March 27, 2012
I’ve long said that one of the key benefits of cloud applications is the ability of vendors to aggregate and anonymize data from their users, and to offer this anonymized aggregated data back to users who can then derive insights from comparisons between themselves and other vendors. It’s an area fraught with concerns about commercial differentiation and privacy issues but it’s also one of massive opportunity. probably the number one poster child for this sort of service is FreshBooks who offers their customers a regular report card contrasting their performance over a number of areas with that of other organizations.

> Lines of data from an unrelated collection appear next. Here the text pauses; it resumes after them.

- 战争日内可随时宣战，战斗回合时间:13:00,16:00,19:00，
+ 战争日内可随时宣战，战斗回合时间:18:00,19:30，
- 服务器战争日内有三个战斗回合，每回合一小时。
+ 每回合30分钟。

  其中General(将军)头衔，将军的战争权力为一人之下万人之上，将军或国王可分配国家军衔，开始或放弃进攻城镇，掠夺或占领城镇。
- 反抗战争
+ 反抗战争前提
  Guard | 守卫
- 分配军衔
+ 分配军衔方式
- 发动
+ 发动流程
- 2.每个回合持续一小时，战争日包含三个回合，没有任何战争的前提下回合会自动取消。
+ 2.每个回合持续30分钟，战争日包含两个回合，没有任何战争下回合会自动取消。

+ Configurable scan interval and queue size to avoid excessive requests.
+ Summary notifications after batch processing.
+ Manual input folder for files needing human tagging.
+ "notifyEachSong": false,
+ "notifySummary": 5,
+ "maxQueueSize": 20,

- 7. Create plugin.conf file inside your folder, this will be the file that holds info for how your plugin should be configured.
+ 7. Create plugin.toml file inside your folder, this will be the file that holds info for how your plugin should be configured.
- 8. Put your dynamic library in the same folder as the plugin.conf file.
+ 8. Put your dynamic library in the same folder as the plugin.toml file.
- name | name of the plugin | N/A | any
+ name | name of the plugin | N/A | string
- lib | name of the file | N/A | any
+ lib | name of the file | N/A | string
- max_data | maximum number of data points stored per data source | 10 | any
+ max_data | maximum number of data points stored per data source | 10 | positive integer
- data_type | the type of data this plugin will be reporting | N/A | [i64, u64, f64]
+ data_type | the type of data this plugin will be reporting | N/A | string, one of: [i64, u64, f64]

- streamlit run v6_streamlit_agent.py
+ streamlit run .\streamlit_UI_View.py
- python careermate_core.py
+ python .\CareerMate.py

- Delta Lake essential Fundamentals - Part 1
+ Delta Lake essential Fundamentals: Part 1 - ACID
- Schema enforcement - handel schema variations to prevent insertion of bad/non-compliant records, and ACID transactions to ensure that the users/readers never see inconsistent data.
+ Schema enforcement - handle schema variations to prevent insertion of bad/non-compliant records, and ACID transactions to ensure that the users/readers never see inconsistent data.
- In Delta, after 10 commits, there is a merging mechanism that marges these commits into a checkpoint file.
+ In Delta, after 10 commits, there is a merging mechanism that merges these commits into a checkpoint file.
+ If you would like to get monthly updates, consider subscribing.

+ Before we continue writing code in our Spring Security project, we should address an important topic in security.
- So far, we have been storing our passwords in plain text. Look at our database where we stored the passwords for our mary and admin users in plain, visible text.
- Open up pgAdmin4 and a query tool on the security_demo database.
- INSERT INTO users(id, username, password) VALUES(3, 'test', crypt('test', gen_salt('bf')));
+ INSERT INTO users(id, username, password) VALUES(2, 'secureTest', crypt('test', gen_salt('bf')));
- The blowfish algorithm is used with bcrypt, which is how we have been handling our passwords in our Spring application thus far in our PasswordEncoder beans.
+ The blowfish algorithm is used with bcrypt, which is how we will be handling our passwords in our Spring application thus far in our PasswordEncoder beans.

Zendesk (see disclosure) is introducing an analytics tool, that enables users to understand their “silent customers” – those customers who may never interact with a support agent but rather use self-service content to resolve their issues. These silent customers have a wealth of data that is generally hidden from the organization but, if exposed, can inform and advise the organization’s customer service strategy. A new Search Analytics feature on the reporting dashboard within Zendesk delivers metrics to organizations that allow them to optimize their customer service. Zendesk customers can see how their customers are using self-service content, where they run into problems, and when they give up.
Another thing Zendesk is doing is publishing a customer satisfaction index. While this isn’t an ideal way to deliver this data (I’d really like these sort of insights to be delivered within the actual application to Zendesk users) it is a good development nonetheless. Zendesk’s Customer Satisfaction Index delivers a periodic measure of customer satisfaction by collecting data from more than 15000 companies across 137 countries. This collective pool of Zendesk users serves an estimated 65 million consumers.
Zendesk has delivered a global benchmark that delivers aggregated results for customers having interactions with service departments. Zendesk then takes that data and slices and dices it extensively across industry sectors, geographies and company size. There are some fascinating insights that Zendesk delivers such as; the customers of middle sized customers are least satisfied with the customer service they receive. Zendesk assumes that is because while small businesses still demonstrate personal service, and larger businesses have the resources to introduce well thought out customer-service systems. Mid sized businesses display the worst of both world in this regard – too big to be personal, too small to do it right.
As an aside, and in a fit of patriotic chest-thumping, Zendesk tells that NZ comes out top with 96% satisfaction, but that the number of customers using is not enough to make it statistically reliable. Oh well, I’ll take what I can get…
Anyway, from its analysis, Zendesk has developed a formula which states that;
Customer satisfaction = Scale * Efficiency * Quality
Or in other words bigger companies that deliver high quality support over a large scale have the highest levels of customer satisfaction, Zendesk measures these factors on the number of tickets (scale), the time to first response (efficiency) and the percentage of tickets actually resolved (quality).
All this is interesting, and somewhat obvious, but it’s the development of best practices that companies can actually use with which Zendesk hopes to move the dial on customer service. To this end Zendesk advises three particular strategies;
- Deliver immediate response. Respond as quickly as possible to customer enquiries to obtain the highest levels of customer satisfaction
- Be where your customers are. Multi channel delivers higher levels of satisfaction – Twitter, Facebook, Phone, Email or chat are all valid ways for customer interaction to occur
- Let customers serve themselves. Self-service not only reduces support costs, Zendesk’s analysis has found that businesses that provide rich self-service on their support site gain higher customer satisfaction ratings than those that do not
The benchmark report is a very useful document, of course in an ideal world Zendesk would serve up highly tailored suggestions directly within their application to allow customer satisfaction to be enhanced. At the moment it take an analysis of a businesses own customer metrics, alongside a study of the benchmark report and some work developing improvement strategies to really move the dial. The future of services like this is to encapsulate that entire process within the application itself.
I’m looking forward to seeing how this develops over time.